Web interface edit records
* * * * * * *

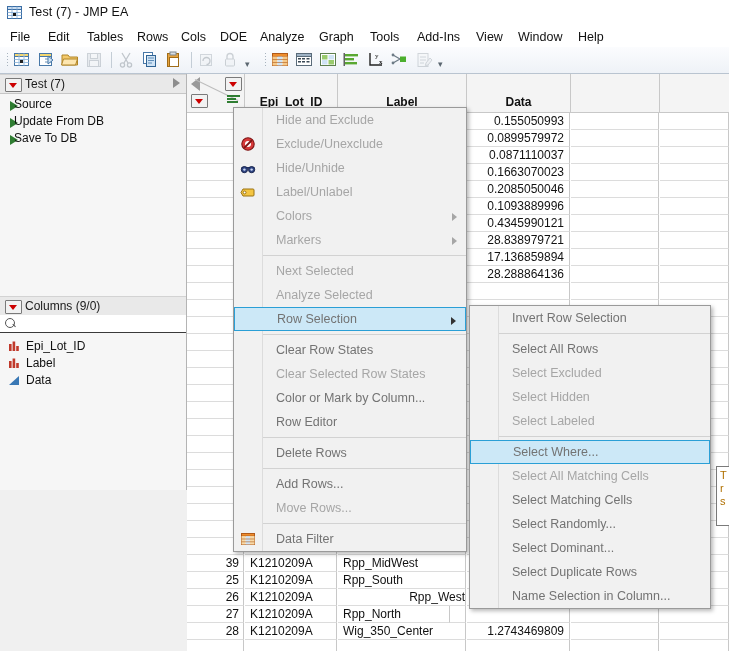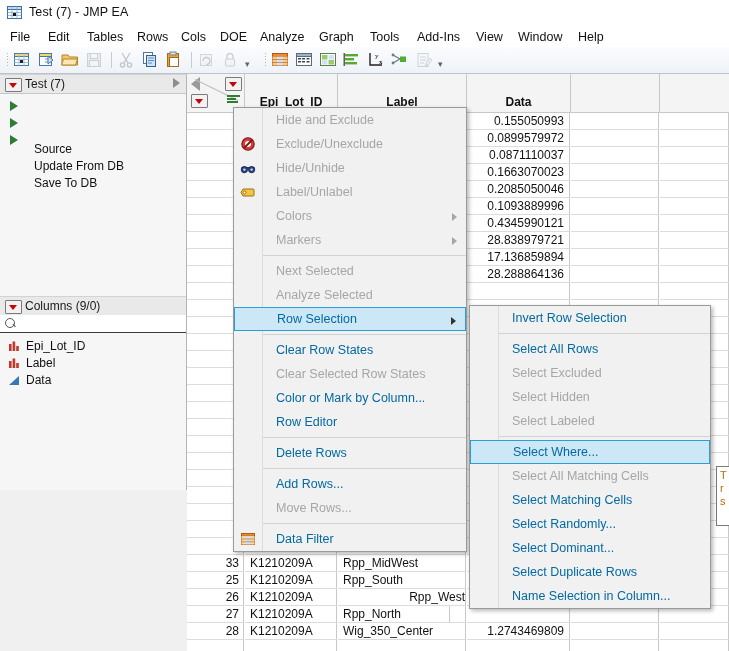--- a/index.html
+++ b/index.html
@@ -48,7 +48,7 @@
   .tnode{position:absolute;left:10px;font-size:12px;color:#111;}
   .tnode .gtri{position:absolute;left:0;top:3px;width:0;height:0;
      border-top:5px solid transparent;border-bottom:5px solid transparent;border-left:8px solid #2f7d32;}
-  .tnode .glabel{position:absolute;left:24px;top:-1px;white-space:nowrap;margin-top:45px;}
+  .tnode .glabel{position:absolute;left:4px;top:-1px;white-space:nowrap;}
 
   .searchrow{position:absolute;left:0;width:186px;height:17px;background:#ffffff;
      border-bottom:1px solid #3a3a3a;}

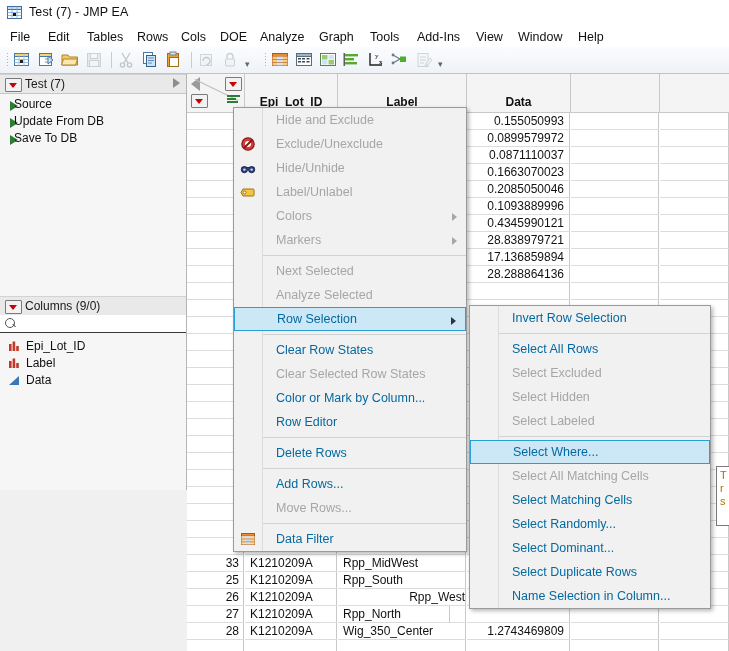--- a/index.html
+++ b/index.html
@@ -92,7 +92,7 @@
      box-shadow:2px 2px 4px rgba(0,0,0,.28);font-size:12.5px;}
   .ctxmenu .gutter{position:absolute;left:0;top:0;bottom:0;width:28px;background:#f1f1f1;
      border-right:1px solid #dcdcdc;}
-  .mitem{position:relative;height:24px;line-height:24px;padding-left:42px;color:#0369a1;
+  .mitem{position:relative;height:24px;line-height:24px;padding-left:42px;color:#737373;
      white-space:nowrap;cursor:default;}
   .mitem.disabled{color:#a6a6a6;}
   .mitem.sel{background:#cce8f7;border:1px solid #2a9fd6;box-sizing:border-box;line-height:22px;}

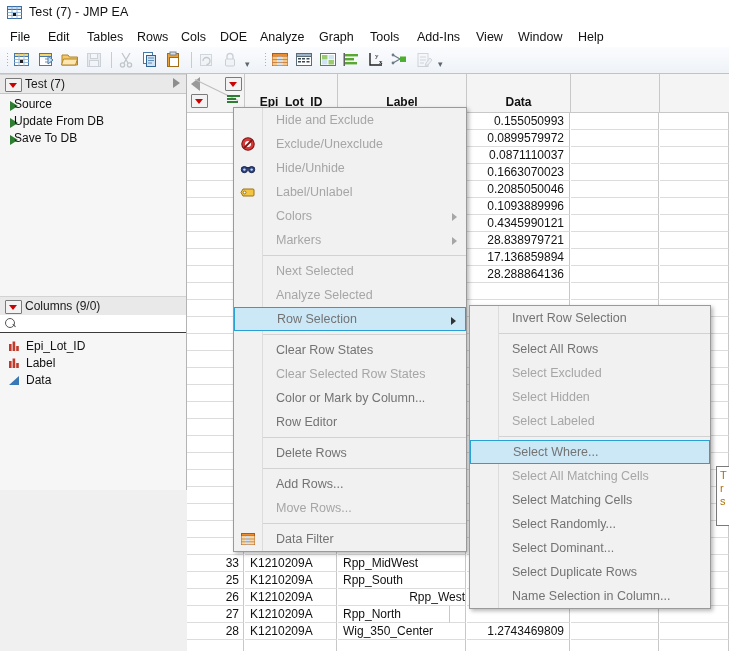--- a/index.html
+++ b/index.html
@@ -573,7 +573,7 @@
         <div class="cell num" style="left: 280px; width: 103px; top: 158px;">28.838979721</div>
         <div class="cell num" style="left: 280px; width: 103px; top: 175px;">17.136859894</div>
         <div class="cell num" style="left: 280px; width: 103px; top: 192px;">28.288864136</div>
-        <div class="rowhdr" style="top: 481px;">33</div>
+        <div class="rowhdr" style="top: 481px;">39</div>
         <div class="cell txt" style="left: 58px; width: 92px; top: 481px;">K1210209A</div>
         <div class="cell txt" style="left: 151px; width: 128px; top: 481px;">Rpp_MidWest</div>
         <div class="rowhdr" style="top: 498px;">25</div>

* * * * * * *

**WORK TO COMPLETE**
Every entry must be reproduced exactly, with the images left out.

**WRITTEN SOLUTION**
--- a/index.html
+++ b/index.html
@@ -48,7 +48,7 @@
   .tnode{position:absolute;left:10px;font-size:12px;color:#111;}
   .tnode .gtri{position:absolute;left:0;top:3px;width:0;height:0;
      border-top:5px solid transparent;border-bottom:5px solid transparent;border-left:8px solid #2f7d32;}
-  .tnode .glabel{position:absolute;left:24px;top:-1px;white-space:nowrap;margin-top:45px;}
+  .tnode .glabel{position:absolute;left:4px;top:-1px;white-space:nowrap;}
 
   .searchrow{position:absolute;left:0;width:186px;height:17px;background:#ffffff;
      border-bottom:1px solid #3a3a3a;}

--- a/index.html
+++ b/index.html
@@ -92,7 +92,7 @@
      box-shadow:2px 2px 4px rgba(0,0,0,.28);font-size:12.5px;}
   .ctxmenu .gutter{position:absolute;left:0;top:0;bottom:0;width:28px;background:#f1f1f1;
      border-right:1px solid #dcdcdc;}
-  .mitem{position:relative;height:24px;line-height:24px;padding-left:42px;color:#0369a1;
+  .mitem{position:relative;height:24px;line-height:24px;padding-left:42px;color:#737373;
      white-space:nowrap;cursor:default;}
   .mitem.disabled{color:#a6a6a6;}
   .mitem.sel{background:#cce8f7;border:1px solid #2a9fd6;box-sizing:border-box;line-height:22px;}

--- a/index.html
+++ b/index.html
@@ -573,7 +573,7 @@
         <div class="cell num" style="left: 280px; width: 103px; top: 158px;">28.838979721</div>
         <div class="cell num" style="left: 280px; width: 103px; top: 175px;">17.136859894</div>
         <div class="cell num" style="left: 280px; width: 103px; top: 192px;">28.288864136</div>
-        <div class="rowhdr" style="top: 481px;">33</div>
+        <div class="rowhdr" style="top: 481px;">39</div>
         <div class="cell txt" style="left: 58px; width: 92px; top: 481px;">K1210209A</div>
         <div class="cell txt" style="left: 151px; width: 128px; top: 481px;">Rpp_MidWest</div>
         <div class="rowhdr" style="top: 498px;">25</div>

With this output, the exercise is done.